Agregándoles a todas esas muertes las ocurridas en los dos intentos de insurrección armada que llegaron desde el exterior; el primero en el año 1949 que dio por resultado el sacrificio de unas quince personas, entre los siete expedicionarios y los pilotos del avión cañoneado, junto a los que fueron vinculados como colaboradores de la expedición en la ciudad de Puerto Plata; más 217 que cayeron en Constanza, Maimón y Estero Hondo diez años más tarde, entre muertos en el campo de acción y capturados y asesinados luego, así como los casos esporádicos de muertes en cárceles y en calles en todo el largo de la Era de Trujillo, se podría hacer un ejercicio especulativo que aproxime a cifras razonablemente creíbles sobre la criminalidad del régimen, ya que resulta del todo imposible llegar a conclusiones definitivas. 

El atentado

Cuando ocurre el atentado en que Trujillo pierde la vida, éste se aproxima a cumplir los setenta años.

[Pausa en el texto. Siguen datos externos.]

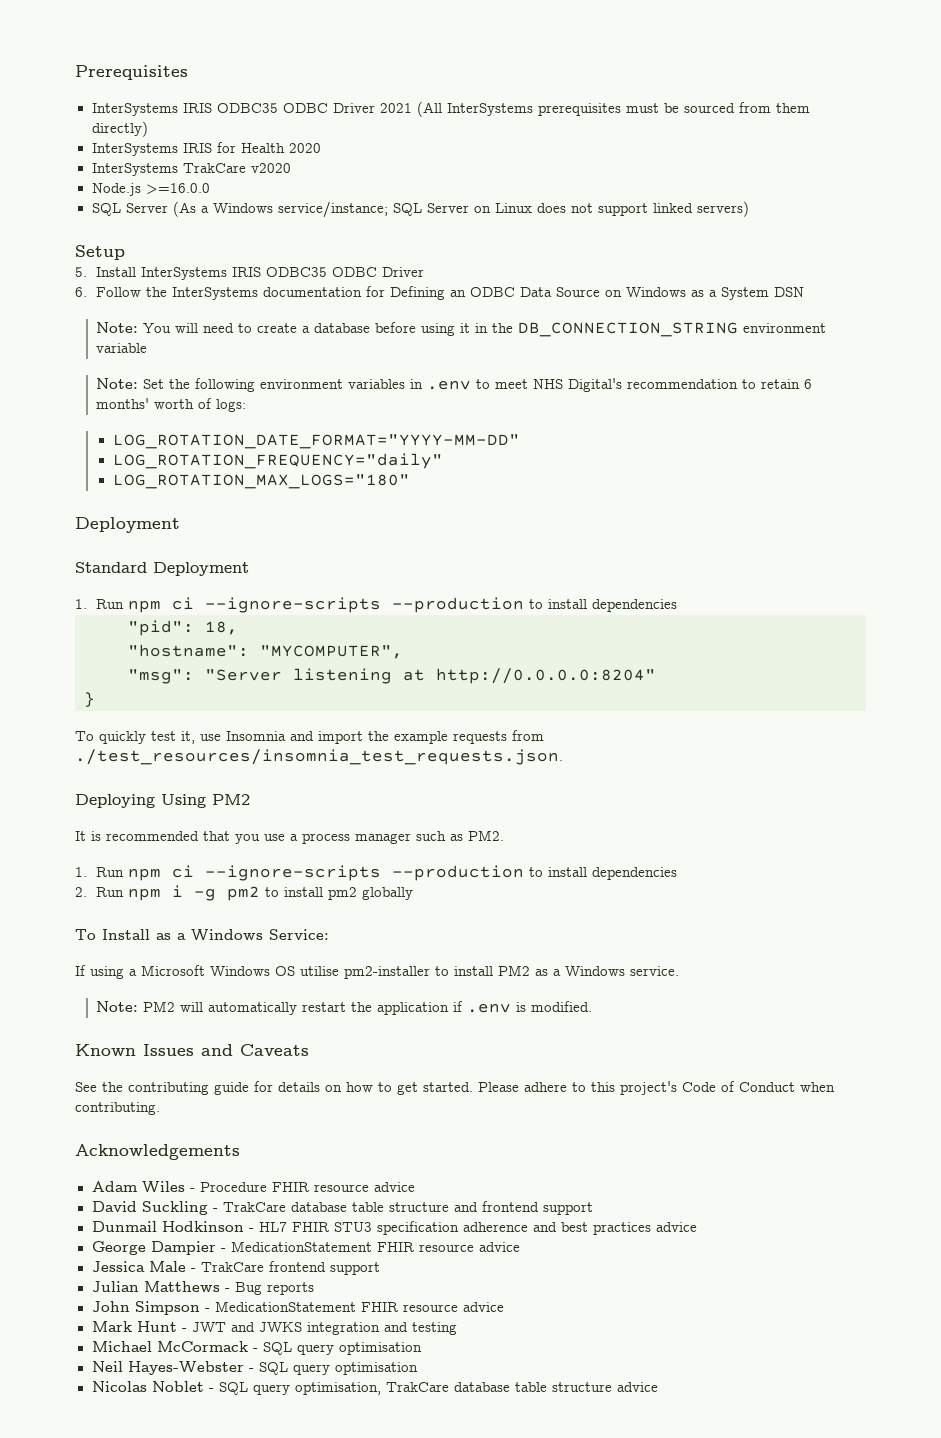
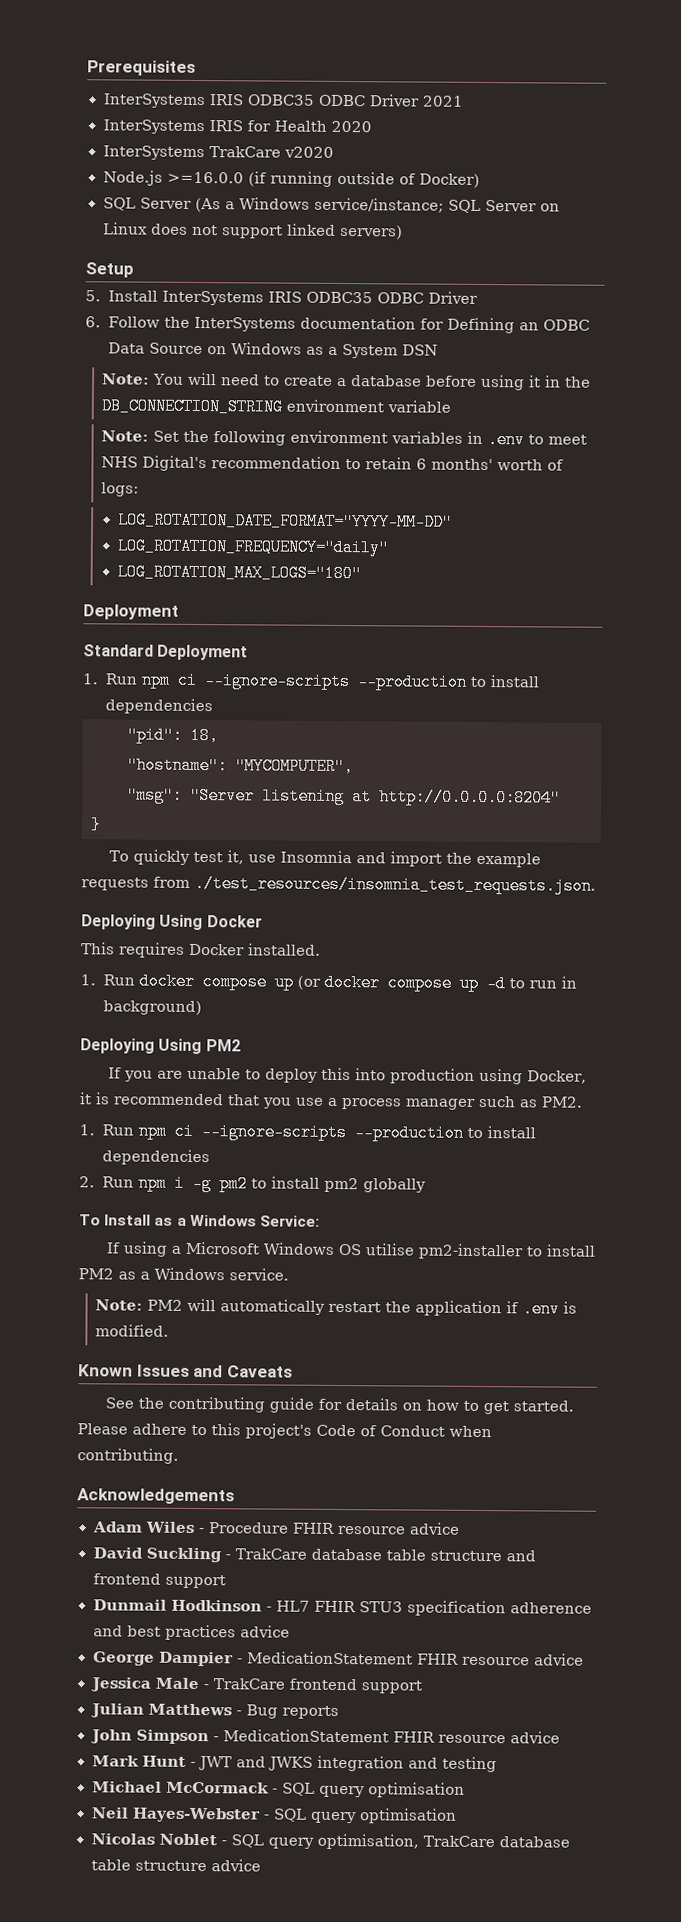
- InterSystems IRIS ODBC35 ODBC Driver 2021 (All InterSystems prerequisites must be sourced from them directly)
+ InterSystems IRIS ODBC35 ODBC Driver 2021
- Node.js >=16.0.0
+ Node.js >=16.0.0 (if running outside of Docker)
+ Deploying Using Docker
+ This requires Docker installed.
+ 1. Run docker compose up (or docker compose up -d to run in background)
  Deploying Using PM2
- It is recommended that you use a process manager such as PM2.
+ If you are unable to deploy this into production using Docker, it is recommended that you use a process manager such as PM2.

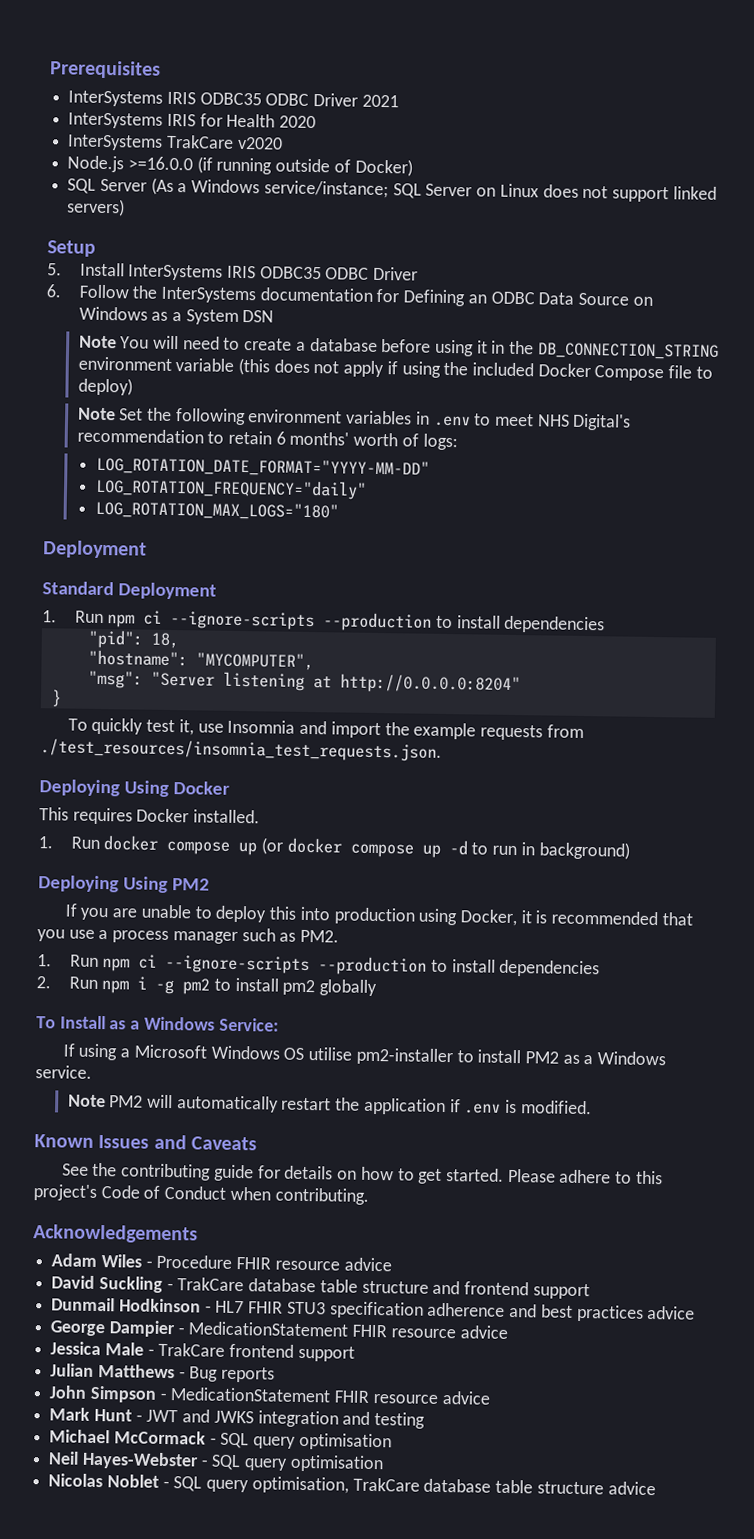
- Note: You will need to create a database before using it in the DB_CONNECTION_STRING environment variable
- Note: Set the following environment variables in .env to meet NHS Digital's recommendation to retain 6 months' worth of logs:
+ Note You will need to create a database before using it in the DB_CONNECTION_STRING environment variable (this does not apply if using the included Docker Compose file to deploy)
+ Note Set the following environment variables in .env to meet NHS Digital's recommendation to retain 6 months' worth of logs:
- Note: PM2 will automatically restart the application if .env is modified.
+ Note PM2 will automatically restart the application if .env is modified.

El aplomo que había mostrado en sus actuaciones pasadas había perdido firmeza, lo mismo que su equilibrio emocional; esas fisuras en su recia personalidad lo llevaron a cometer errores de Estado mayúsculos, como lo fue dejar la responsabilidad del destino de los prisioneros de las incursiones insurgentes que llegaron en junio de 1959 a la decisión de su hijo Ramfis, conocida la inexperiencia de éste en asuntos políticos.

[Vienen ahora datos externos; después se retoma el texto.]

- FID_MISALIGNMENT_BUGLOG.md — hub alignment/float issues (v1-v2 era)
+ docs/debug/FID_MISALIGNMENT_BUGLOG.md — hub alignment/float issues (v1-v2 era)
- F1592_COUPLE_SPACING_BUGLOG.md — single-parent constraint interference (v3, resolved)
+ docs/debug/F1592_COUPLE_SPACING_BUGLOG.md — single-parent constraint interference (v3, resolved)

El sentido común y de la oportunidad perdió lucidez en Trujillo. Sus acciones en medio de la crisis nacional e internacional a que hacía frente así lo daba claramente a entender. Entró en abierta y hostil relación con la Iglesia Católica, su fiel y útil aliada por tres décadas. También incurrió en su mayor desatino; el atentado contra la vida del presidente venezolano Rómulo Betancourt, decisión que provocó sanciones económicas y el aislamiento político del país en la comunidad internacional. 

Las hermanas Mirabal

El último eslabón de esa cadena de desaciertos finales de Trujillo, llevado por su razonamiento errático, lo fue endosar su autoridad para el asesinato de las hermanas Mirabal, crimen sin el menor sentido de justificación y por demás inoportuno, que, como señala un historiador francés “rompe los lazos de solidaridad que aun lo une a la sociedad”.

A su muerte en 1961, Trujillo deja como legado, en contraposición al sometimiento en que mantuvo a la sociedad dominicana durante su largo mandato opresivo, un país limpio del caudillaje político, organizado con instituciones eficientes y en un proceso de desarrollo que lo sitúa en el mundo moderno.